Top of Supplied information
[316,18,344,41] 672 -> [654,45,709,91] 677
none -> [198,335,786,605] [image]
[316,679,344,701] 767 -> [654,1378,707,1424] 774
Bottom of Supplied information
Top of Supplied information
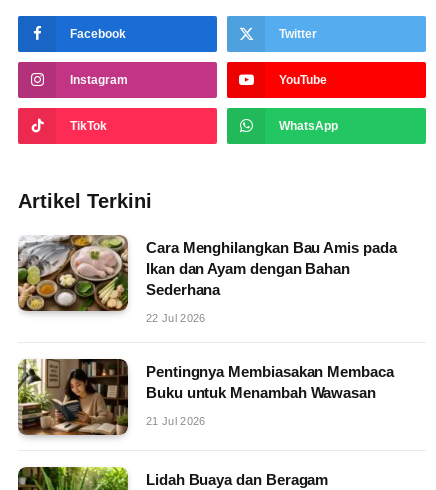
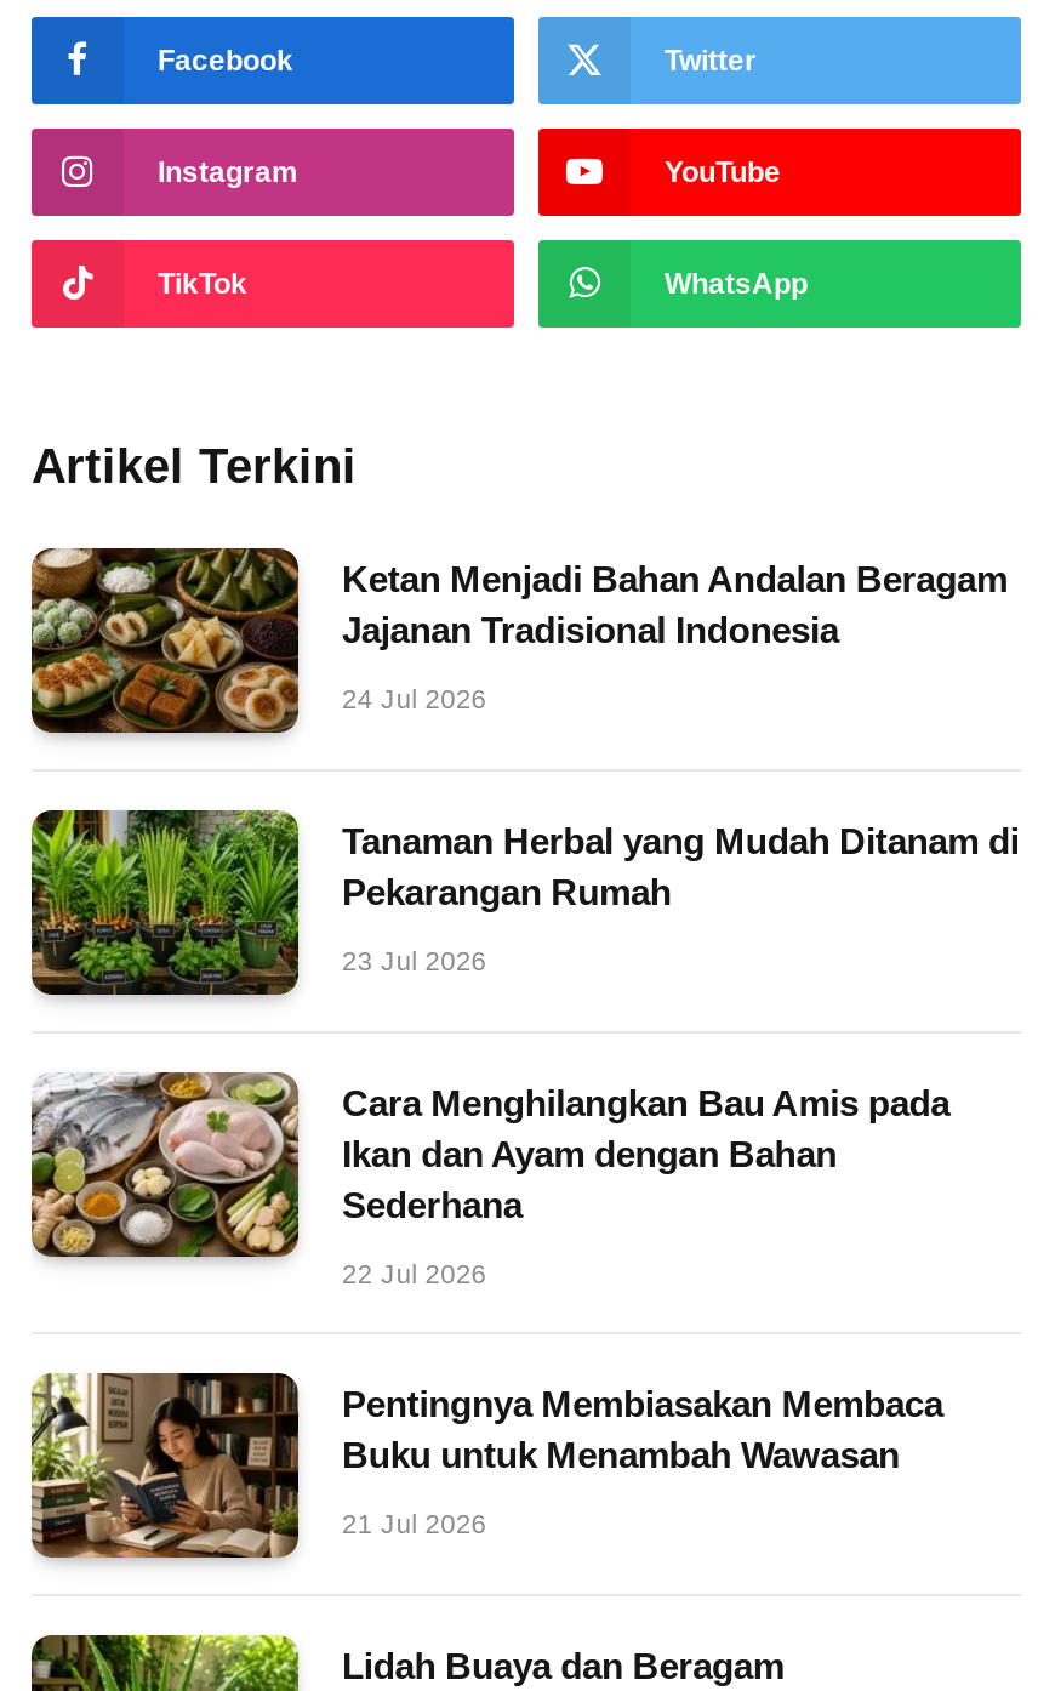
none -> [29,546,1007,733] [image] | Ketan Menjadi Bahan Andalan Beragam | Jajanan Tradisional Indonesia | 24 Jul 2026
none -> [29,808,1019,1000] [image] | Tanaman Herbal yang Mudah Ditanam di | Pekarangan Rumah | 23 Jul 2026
Bottom of Supplied information
Top of Supplied information
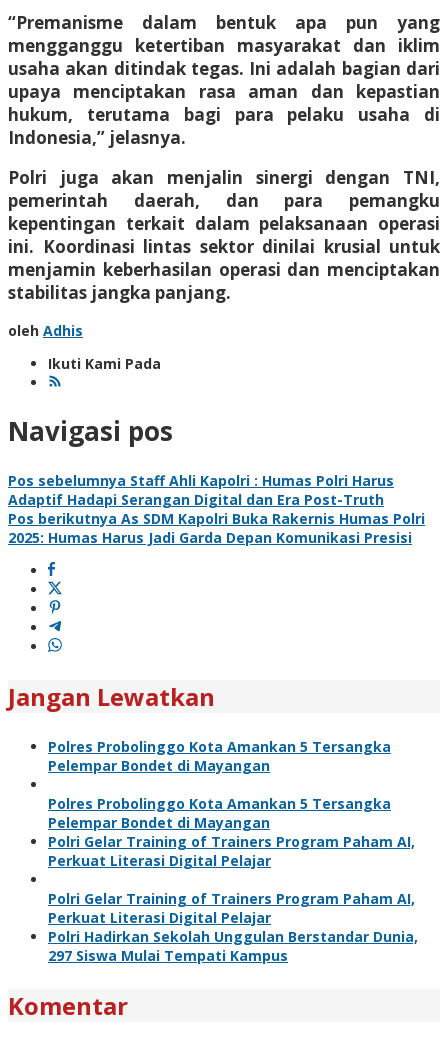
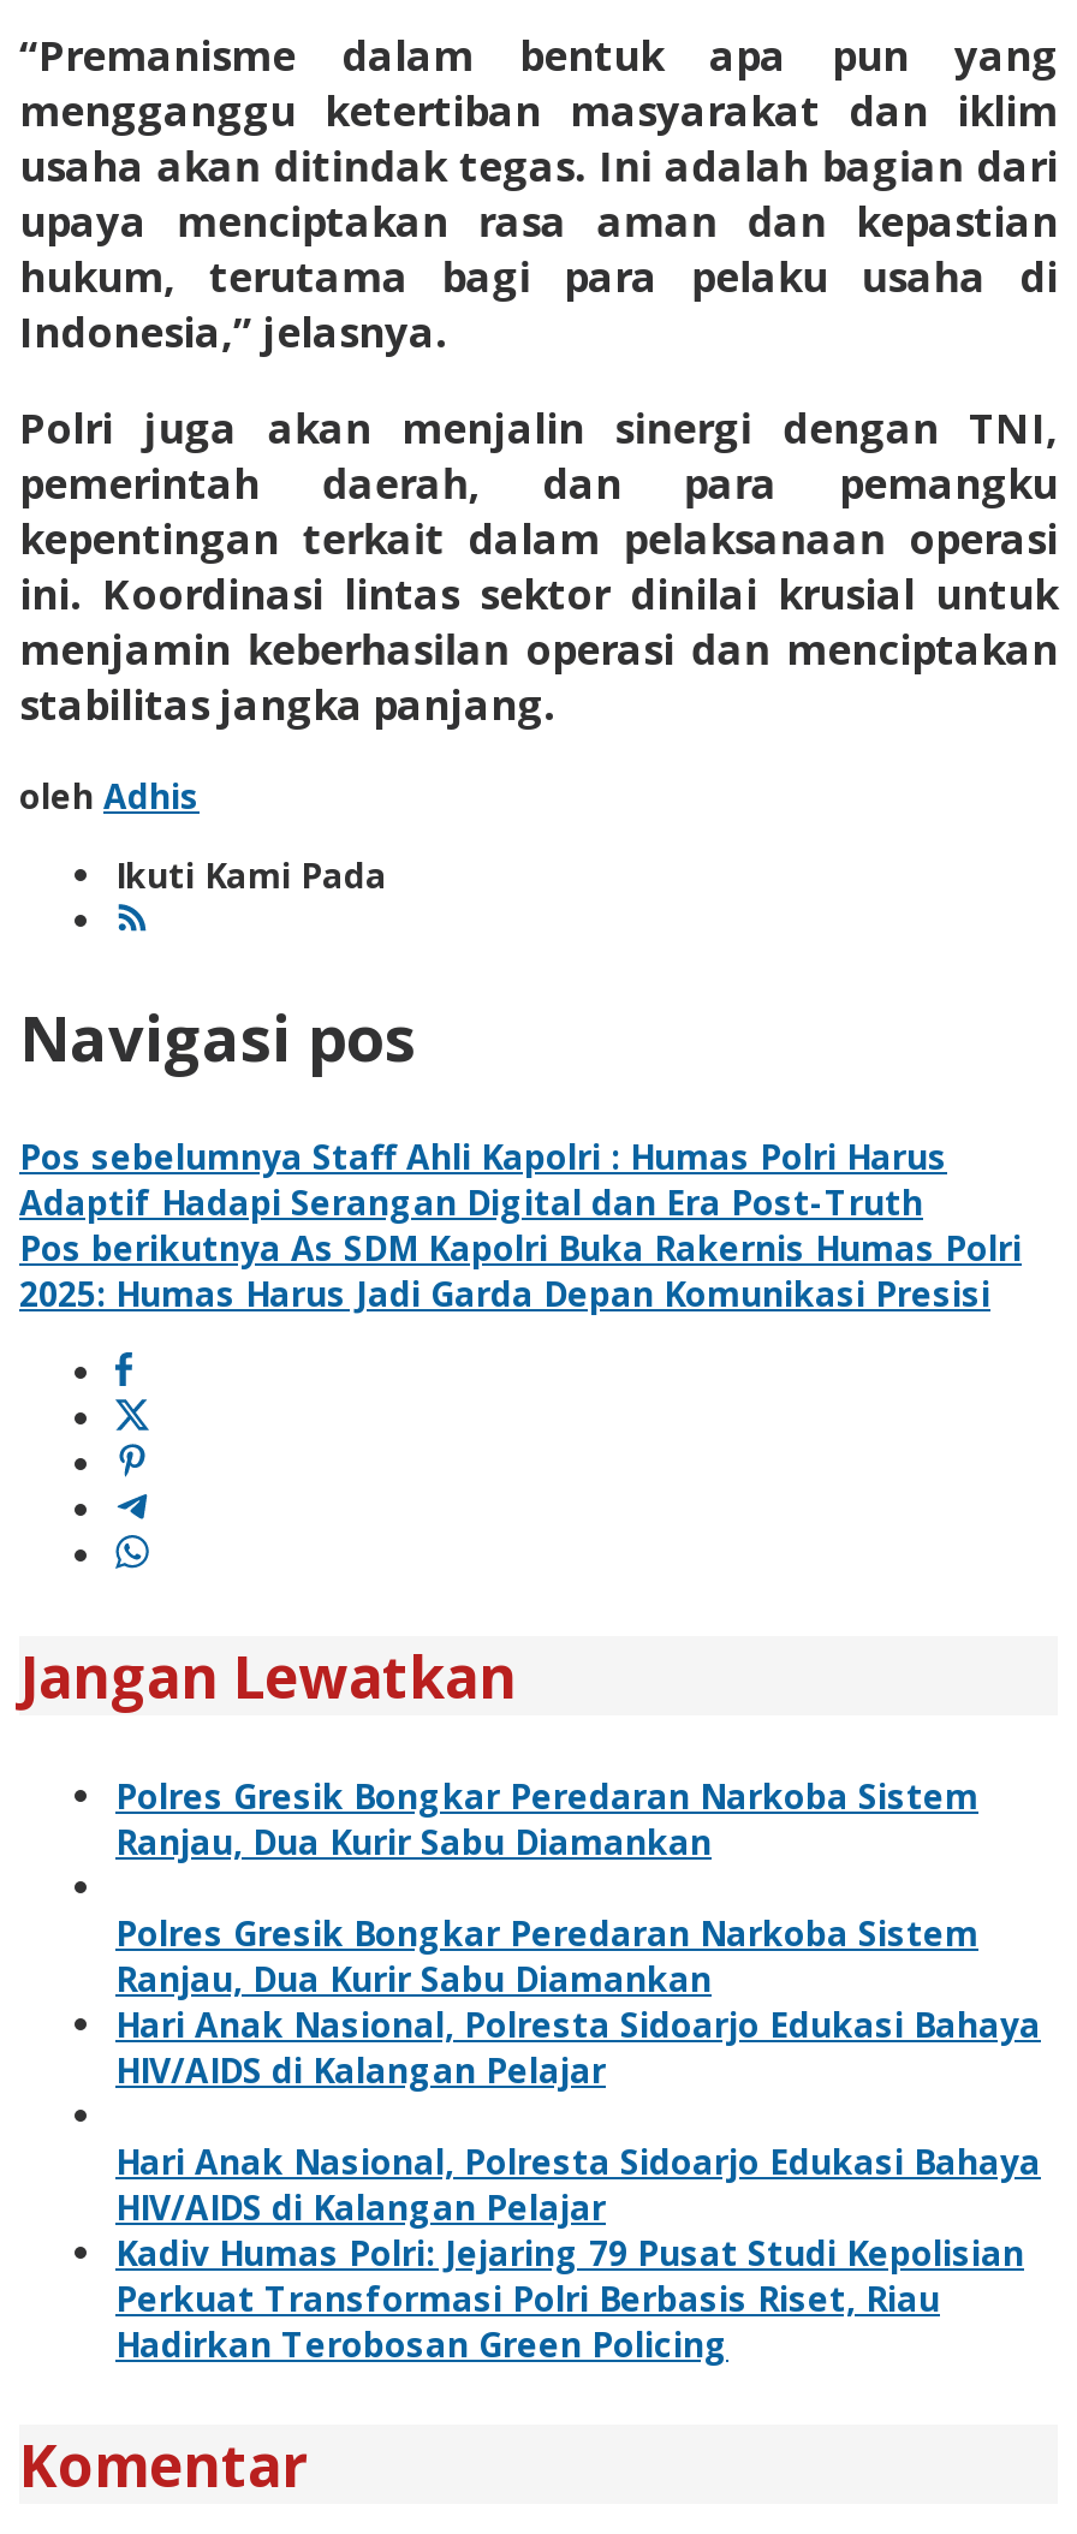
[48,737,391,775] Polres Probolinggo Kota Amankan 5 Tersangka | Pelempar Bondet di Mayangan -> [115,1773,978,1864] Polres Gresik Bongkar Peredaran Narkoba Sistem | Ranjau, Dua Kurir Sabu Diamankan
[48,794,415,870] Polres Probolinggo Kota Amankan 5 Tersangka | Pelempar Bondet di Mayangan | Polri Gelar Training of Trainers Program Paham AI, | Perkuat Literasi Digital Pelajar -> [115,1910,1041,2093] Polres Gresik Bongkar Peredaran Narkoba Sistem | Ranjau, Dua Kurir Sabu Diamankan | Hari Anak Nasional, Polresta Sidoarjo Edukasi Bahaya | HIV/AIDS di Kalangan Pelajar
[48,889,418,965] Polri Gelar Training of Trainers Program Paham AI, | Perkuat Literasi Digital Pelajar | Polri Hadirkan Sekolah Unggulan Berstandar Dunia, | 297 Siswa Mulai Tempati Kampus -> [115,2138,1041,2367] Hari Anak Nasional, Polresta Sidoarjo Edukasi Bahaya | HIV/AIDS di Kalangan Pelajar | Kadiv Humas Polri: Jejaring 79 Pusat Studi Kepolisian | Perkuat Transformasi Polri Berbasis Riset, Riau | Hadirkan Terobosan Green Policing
Bottom of Supplied information
## Action item
Write down exactly the span of lines above from the one containing "[316,18,344,41] 672 -> [654,45,709,91] 677" to the one containing "[316,679,344,701] 767 ->", both ends included.

## Result of the exercise
[316,18,344,41] 672 -> [654,45,709,91] 677
none -> [198,335,786,605] [image]
[316,679,344,701] 767 -> [654,1378,707,1424] 774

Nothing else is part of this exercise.